El Chapo Guzman: Extraditing drug lord to the US could take a year, Mexico says
Extraditing slippery drug lord Joaquin "El Chapo" Guzman to the United States could take a year or more, Mexican authorities say.
Key points:
Mexico says it could take at least a year to extradite El Chapo to the United States
US seeking to charge the drug baron for homicide and drug trafficking
Process could take as long as four to six years
El Chapo's lawyers vow 'tough' legal battle
The extradition bid marks a reversal from President Enrique Pena Nieto's refusal to send Guzman across the border prior to his July escape from a maximum-security prison.
After Guzman was recaptured on Friday, authorities launched the extradition process on Sunday, based on two US petitions on a clutch of charges, including drug trafficking and homicide.
"I could say as an estimate that it could be at least a year," Jose Manuel Merino, the international affairs official at the attorney general's office, told Radio Formula.
But Mr Merino warned that the process could last as a long as four to six years depending how hard Guzman's lawyers fight his extradition through injunctions.
Guzman's lawyer, Juan Pablo Badillo, has vowed to launch a "tough" legal battle that could reach the Supreme Court.
Guzman is now back at the Altiplano maximum-security prison, some 90 kilometres west of Mexico City.
The drug lord was previously arrested in February 2014 but it only took him 17 months to escape from the penitentiary after his henchmen dug a 1.5-kilometre tunnel to set him free.
A dozen prison officials have been arrested over the escape.
Officials defended the decision to put him back in the same prison, saying security was beefed up, including with the installation of metal rods under the floor.
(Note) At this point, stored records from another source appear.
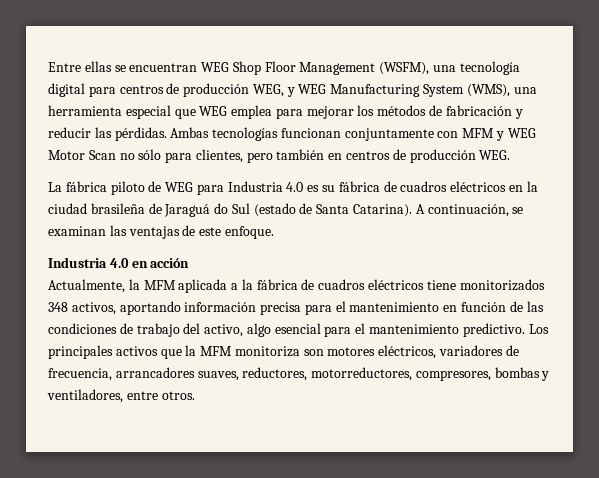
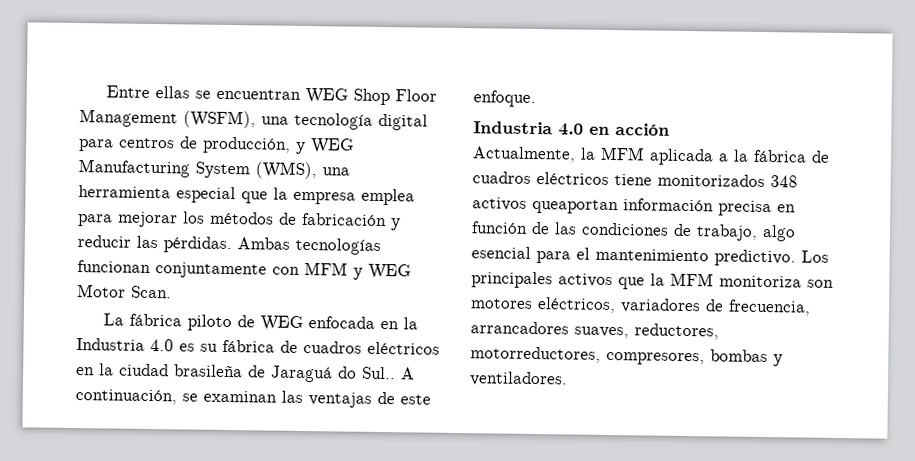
- Entre ellas se encuentran WEG Shop Floor Management (WSFM), una tecnología digital para centros de producción WEG, y WEG Manufacturing System (WMS), una herramienta especial que WEG emplea para mejorar los métodos de fabricación y reducir las pérdidas.
+ Entre ellas se encuentran WEG Shop Floor Management (WSFM), una tecnología digital para centros de producción, y WEG Manufacturing System (WMS), una herramienta especial que la empresa emplea para mejorar los métodos de fabricación y reducir las pérdidas.
- Ambas tecnologías funcionan conjuntamente con MFM y WEG Motor Scan no sólo para clientes, pero también en centros de producción WEG.
+ Ambas tecnologías funcionan conjuntamente con MFM y WEG Motor Scan.
- La fábrica piloto de WEG para Industria 4.0 es su fábrica de cuadros eléctricos en la ciudad brasileña de Jaraguá do Sul (estado de Santa Catarina).
+ La fábrica piloto de WEG enfocada en la Industria 4.0 es su fábrica de cuadros eléctricos en la ciudad brasileña de Jaraguá do Sul..
- Actualmente, la MFM aplicada a la fábrica de cuadros eléctricos tiene monitorizados 348 activos, aportando información precisa para el mantenimiento en función de las condiciones de trabajo del activo, algo esencial para el mantenimiento predictivo.
+ Actualmente, la MFM aplicada a la fábrica de cuadros eléctricos tiene monitorizados 348 activos queaportan información precisa en función de las condiciones de trabajo, algo esencial para el mantenimiento predictivo.
- Los principales activos que la MFM monitoriza son motores eléctricos, variadores de frecuencia, arrancadores suaves, reductores, motorreductores, compresores, bombas y ventiladores, entre otros.
+ Los principales activos que la MFM monitoriza son motores eléctricos, variadores de frecuencia, arrancadores suaves, reductores, motorreductores, compresores, bombas y ventiladores.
Guzman escaped through a hole in his cell's shower floor.
The escape humiliated Mr Pena Nieto, who had vowed to keep him behind bars and put him on trial in Mexico even though the drug lord had already fled from another prison in 2001.
Sean Penn could be questioned over Rolling Stone interview
While Guzman could face US justice, Mexican authorities want to question US actor Sean Penn over his clandestine meeting with the then-fugitive in October.
A Mexican federal official said the Attorney-General's office also wanted to speak with Mexican actress Kate del Castillo, who brokered the meeting.
"That is correct, of course, it's to determine responsibilities," the official said.
White House chief of staff Denis McDonough told CNN that Mr Penn's meeting with Guzman "poses a lot of interesting questions for him and others involved in this so-called interview".
"We'll see what happens," he said.
El Chapo's daring prison break
Find out how notorious drug kingpin Joaquin "El Chapo" Guzman gave prison authorities the slip last year.
Rock magazine Rolling Stone published the interview that Guzman gave to the actors in an undisclosed jungle clearing in Mexico.
Despite Penn's cloak-and-dagger efforts to keep the gathering secret, another Mexican official said authorities found out about the meeting, which eventually helped them track down the Sinaloa drug cartel chief.
Guzman was recaptured on Friday in the seaside city of Los Mochis, in his native north-western state of Sinaloa, in a military operation that left five suspects dead.
Some legal experts, however, doubt that Penn could face charges in the United States or Mexico.
"I seriously doubt that charges will be brought against them even though Sean Penn took extraordinary steps to prevent authorities from using his phone to track the whereabouts of Chapo," said Mike Vigil, a former senior official at the US Drug Enforcement Administration.
The meeting sparked criticism in the United States, where Republican Senator Marco Rubio told ABC America television that the interview was "grotesque".